Wisconsin   0-14948   39-1506125

(State or other jurisdiction of



(Commission File



(IRS Employer

Identification No.)

255 Fiserv Drive, Brookfield, Wisconsin 53045

(Address of principal executive offices, including zip code)

(262) 879-5000

(Registrant’s telephone number, including area code)



Check the appropriate box below if the Form 8-K filing is intended to simultaneously satisfy the filing obligation of the registrant under any of the following provisions:


Written communications pursuant to Rule 425 under the Securities Act (17 CFR 230.425)


Soliciting material pursuant to Rule 14a-12 under the Exchange Act (17 CFR 240.14a-12)

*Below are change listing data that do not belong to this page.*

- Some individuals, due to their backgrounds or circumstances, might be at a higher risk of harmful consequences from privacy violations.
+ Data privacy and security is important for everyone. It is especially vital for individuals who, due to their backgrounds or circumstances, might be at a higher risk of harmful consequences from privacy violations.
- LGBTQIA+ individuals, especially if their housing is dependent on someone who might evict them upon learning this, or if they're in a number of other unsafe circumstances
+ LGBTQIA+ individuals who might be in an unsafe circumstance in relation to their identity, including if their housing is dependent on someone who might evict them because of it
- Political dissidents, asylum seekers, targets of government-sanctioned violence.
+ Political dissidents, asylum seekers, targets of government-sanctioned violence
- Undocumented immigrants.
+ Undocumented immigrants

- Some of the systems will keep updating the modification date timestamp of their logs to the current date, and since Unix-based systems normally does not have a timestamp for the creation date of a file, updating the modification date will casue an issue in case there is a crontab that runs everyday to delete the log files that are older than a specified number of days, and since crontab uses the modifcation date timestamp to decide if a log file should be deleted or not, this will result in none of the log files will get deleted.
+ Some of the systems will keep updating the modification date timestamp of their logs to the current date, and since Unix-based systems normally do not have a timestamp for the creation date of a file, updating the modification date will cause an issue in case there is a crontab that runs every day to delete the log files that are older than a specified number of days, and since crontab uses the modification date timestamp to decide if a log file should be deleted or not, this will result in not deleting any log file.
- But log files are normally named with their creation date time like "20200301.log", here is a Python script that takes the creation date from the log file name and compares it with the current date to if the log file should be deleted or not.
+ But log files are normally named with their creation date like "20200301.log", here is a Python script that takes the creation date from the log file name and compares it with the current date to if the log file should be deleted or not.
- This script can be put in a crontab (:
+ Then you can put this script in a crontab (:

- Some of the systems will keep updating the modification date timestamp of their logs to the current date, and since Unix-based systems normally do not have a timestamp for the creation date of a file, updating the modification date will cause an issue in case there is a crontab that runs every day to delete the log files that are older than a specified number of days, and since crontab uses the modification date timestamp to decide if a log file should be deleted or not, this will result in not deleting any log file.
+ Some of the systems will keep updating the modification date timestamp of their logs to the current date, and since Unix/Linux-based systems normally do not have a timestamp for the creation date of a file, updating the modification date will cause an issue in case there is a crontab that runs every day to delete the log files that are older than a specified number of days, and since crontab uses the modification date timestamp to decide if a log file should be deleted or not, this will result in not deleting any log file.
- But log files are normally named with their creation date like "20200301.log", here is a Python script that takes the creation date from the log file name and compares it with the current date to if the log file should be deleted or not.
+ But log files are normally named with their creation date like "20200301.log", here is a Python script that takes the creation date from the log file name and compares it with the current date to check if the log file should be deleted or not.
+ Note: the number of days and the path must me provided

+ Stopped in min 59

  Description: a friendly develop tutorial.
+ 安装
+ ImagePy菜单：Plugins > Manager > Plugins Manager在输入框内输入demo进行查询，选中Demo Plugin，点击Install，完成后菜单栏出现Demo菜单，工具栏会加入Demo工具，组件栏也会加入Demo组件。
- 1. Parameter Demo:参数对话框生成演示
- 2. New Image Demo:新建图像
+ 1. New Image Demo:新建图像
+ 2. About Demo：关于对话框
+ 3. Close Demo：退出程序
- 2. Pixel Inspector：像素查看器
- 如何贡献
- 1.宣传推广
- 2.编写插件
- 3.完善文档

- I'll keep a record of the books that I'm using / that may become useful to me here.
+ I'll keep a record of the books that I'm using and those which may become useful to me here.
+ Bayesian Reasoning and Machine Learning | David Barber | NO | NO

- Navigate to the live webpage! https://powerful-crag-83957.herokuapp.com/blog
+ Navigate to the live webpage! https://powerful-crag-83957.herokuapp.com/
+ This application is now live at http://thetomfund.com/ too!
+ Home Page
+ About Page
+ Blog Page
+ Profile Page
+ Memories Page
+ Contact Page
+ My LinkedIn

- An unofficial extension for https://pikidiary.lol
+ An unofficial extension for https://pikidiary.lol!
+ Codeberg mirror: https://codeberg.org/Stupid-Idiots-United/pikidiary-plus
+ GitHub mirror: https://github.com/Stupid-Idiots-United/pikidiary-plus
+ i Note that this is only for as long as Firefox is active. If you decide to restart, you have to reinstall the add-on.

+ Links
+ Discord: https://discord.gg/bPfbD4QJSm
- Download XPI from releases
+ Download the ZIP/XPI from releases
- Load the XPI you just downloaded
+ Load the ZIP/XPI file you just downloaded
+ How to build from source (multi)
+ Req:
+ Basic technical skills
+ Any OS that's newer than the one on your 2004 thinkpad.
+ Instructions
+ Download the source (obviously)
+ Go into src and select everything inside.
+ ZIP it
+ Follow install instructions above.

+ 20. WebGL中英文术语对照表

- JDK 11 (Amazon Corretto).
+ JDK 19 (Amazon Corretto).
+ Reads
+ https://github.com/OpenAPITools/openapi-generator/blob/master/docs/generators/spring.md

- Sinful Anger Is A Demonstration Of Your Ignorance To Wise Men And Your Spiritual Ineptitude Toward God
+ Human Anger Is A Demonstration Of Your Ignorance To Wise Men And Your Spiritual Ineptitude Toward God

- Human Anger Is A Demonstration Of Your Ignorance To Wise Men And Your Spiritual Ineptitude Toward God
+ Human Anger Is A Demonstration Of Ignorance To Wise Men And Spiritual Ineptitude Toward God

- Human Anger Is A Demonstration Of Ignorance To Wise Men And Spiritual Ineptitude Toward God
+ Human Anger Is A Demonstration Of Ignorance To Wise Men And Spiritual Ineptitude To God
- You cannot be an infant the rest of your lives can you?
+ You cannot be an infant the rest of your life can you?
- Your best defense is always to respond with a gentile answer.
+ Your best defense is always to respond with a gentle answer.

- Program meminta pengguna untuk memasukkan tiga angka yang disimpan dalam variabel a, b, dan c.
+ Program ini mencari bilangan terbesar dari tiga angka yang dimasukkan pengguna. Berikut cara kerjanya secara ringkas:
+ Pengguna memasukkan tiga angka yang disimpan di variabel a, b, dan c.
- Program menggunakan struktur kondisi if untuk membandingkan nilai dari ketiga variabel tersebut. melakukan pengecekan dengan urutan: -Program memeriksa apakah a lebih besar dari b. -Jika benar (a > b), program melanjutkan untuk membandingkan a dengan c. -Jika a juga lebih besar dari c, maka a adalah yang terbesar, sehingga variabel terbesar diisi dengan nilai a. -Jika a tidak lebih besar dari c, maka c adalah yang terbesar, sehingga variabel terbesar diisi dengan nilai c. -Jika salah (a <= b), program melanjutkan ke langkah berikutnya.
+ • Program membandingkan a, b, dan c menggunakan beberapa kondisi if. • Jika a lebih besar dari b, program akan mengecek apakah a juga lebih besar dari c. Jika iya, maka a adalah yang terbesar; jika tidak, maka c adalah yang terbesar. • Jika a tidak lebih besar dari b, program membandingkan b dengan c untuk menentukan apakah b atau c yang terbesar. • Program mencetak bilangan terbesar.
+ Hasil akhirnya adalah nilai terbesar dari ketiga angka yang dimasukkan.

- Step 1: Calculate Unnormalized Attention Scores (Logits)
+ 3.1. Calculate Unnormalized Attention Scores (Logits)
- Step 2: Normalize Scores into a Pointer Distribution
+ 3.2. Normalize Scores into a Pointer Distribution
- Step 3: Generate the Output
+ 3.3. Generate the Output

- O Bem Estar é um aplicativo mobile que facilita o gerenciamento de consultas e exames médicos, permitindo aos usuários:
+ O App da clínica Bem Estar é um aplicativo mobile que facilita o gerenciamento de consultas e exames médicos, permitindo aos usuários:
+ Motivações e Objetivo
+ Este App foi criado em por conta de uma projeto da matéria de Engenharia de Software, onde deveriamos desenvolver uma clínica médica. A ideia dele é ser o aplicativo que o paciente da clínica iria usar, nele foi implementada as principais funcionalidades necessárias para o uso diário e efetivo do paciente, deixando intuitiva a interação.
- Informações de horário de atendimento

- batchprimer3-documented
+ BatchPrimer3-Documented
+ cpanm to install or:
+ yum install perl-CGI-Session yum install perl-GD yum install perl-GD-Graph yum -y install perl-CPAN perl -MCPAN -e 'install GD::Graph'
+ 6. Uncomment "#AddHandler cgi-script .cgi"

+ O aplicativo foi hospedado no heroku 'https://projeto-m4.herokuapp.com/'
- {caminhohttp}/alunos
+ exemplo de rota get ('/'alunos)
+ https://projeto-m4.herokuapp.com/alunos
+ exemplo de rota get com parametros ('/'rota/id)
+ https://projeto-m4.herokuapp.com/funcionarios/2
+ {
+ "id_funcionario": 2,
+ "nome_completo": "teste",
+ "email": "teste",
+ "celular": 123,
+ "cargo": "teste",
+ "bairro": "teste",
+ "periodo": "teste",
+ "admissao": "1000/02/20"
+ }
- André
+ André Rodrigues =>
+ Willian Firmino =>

Pre-commencement communications pursuant to Rule 14d-2(b) under the Exchange Act (17 CFR 240.14d-2(b))


Pre-commencement communications pursuant to Rule 13e-4(c) under the Exchange Act (17 CFR 240.13e-4(c))

Indicate by check mark whether the registrant is an emerging growth company as defined in Rule 405 of the Securities Act of 1933 (§230.405 of this chapter) or Rule 12b-2 of the Securities Exchange Act of 1934 (§240.12b-2 of this chapter).

Emerging growth company  ☐

If an emerging growth company, indicate by check mark if the registrant has elected not to use the extended transition period for complying with any new or revised financial accounting standards provided pursuant to Section 13(a) of the Exchange Act.  ☐




Item 1.01. Entry into a Material Definitive Agreement.

On September 20, 2018, Fiserv, Inc. (the “Company”) entered into an Underwriting Agreement with Wells Fargo Securities, LLC and U.S. Bancorp Investments, Inc. as representatives of the several underwriters listed therein (the “Underwriters”), pursuant to which the Company agreed to sell, and the Underwriters agreed to purchase, subject to the terms and conditions set forth therein, $1.0 billion aggregate principal amount of the Company’s 3.800% Senior Notes due 2023 and $1.0 billion aggregate principal amount of the Company’s 4.200% Senior Notes due 2028 (collectively, the “Notes”), in a public offering (the “Offering”). The Offering is expected to close on September 25, 2018.

The Underwriting Agreement contains customary representations, warranties and agreements of the Company, conditions to closing, indemnification rights and obligations of the parties and termination provisions. The description of the Underwriting Agreement set forth above is qualified by reference to the Underwriting Agreement filed as Exhibit 1 to this Current Report on Form 8-K and incorporated herein by reference.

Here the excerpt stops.